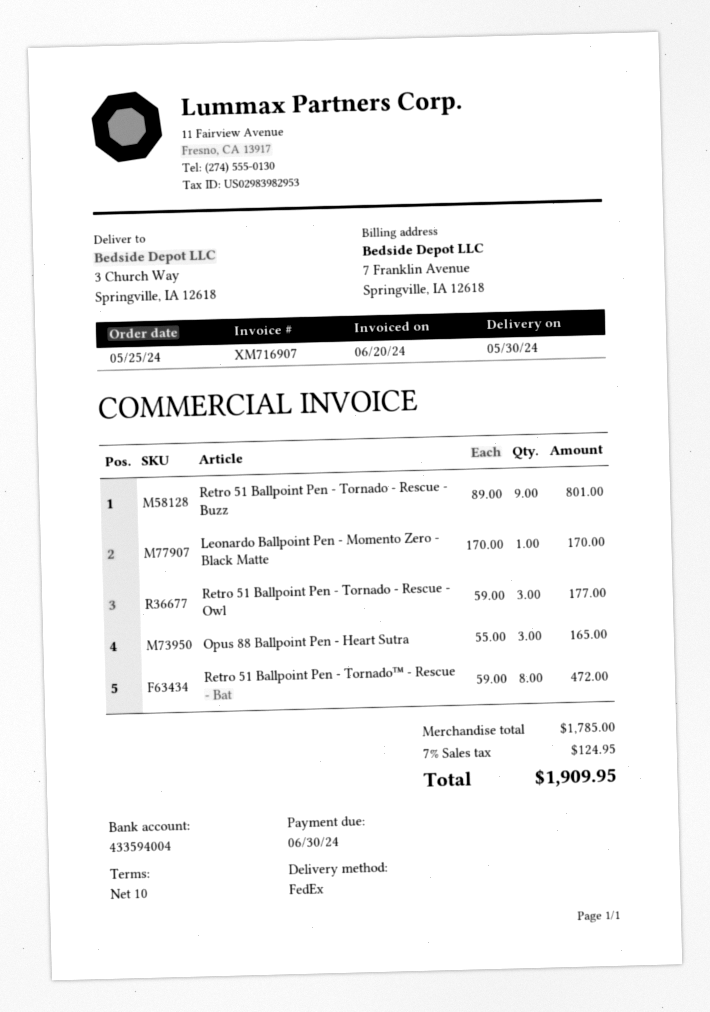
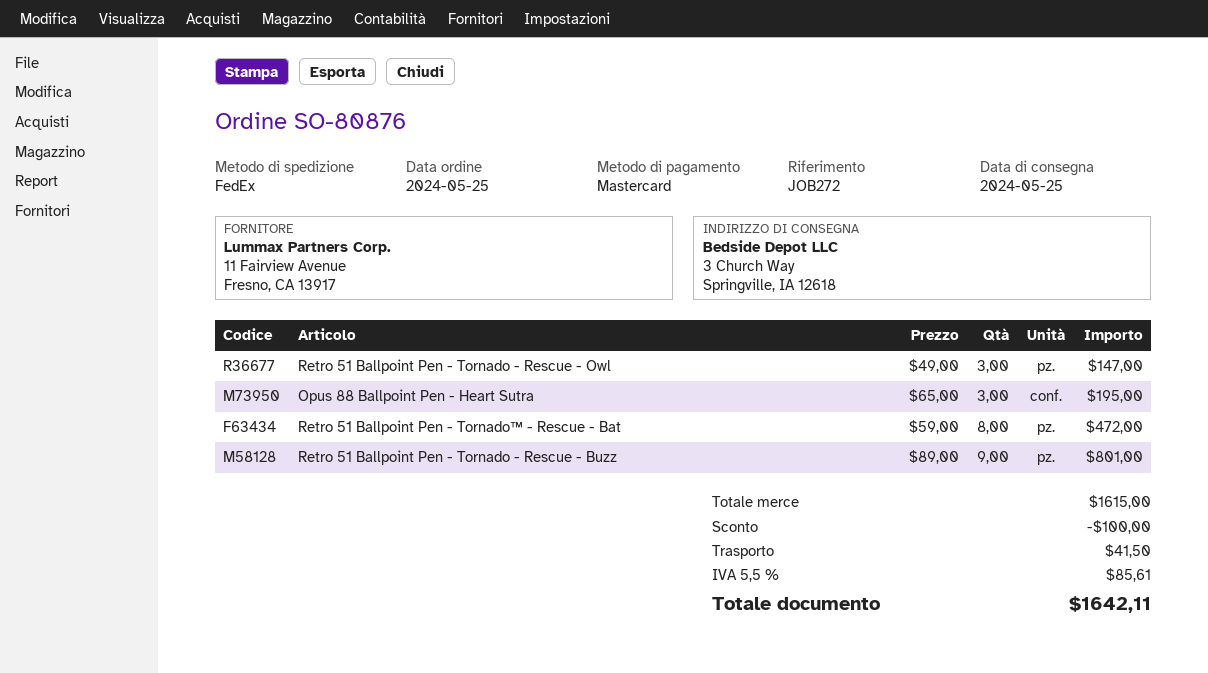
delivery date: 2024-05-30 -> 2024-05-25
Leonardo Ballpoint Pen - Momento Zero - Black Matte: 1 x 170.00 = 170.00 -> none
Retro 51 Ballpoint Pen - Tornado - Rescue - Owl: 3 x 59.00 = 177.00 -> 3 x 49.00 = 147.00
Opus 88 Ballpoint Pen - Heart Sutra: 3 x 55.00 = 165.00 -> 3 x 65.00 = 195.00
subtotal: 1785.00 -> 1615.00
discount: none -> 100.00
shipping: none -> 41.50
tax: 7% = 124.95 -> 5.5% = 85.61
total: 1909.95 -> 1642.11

...

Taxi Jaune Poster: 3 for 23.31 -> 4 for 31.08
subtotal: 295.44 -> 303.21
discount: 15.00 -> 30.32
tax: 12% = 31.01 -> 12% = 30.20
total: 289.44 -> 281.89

---

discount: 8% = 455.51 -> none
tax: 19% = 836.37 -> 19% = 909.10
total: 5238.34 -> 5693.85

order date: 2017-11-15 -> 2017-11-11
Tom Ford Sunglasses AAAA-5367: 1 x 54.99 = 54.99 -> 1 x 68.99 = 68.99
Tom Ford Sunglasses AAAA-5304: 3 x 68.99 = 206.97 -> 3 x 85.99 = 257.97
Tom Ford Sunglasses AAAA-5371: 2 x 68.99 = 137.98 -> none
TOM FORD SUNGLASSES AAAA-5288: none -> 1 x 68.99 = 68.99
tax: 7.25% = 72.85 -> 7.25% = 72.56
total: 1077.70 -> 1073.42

ABOUT THIS TASK: Taking the entries above, write out exactly the lines starting with the line containing "delivery date: 2024-05-30 -> 2024-05-25" and going on through the line containing "total: 1909.95 -> 1642.11", both included, and nothing else.

EXERCISE SOLUTION:
delivery date: 2024-05-30 -> 2024-05-25
Leonardo Ballpoint Pen - Momento Zero - Black Matte: 1 x 170.00 = 170.00 -> none
Retro 51 Ballpoint Pen - Tornado - Rescue - Owl: 3 x 59.00 = 177.00 -> 3 x 49.00 = 147.00
Opus 88 Ballpoint Pen - Heart Sutra: 3 x 55.00 = 165.00 -> 3 x 65.00 = 195.00
subtotal: 1785.00 -> 1615.00
discount: none -> 100.00
shipping: none -> 41.50
tax: 7% = 124.95 -> 5.5% = 85.61
total: 1909.95 -> 1642.11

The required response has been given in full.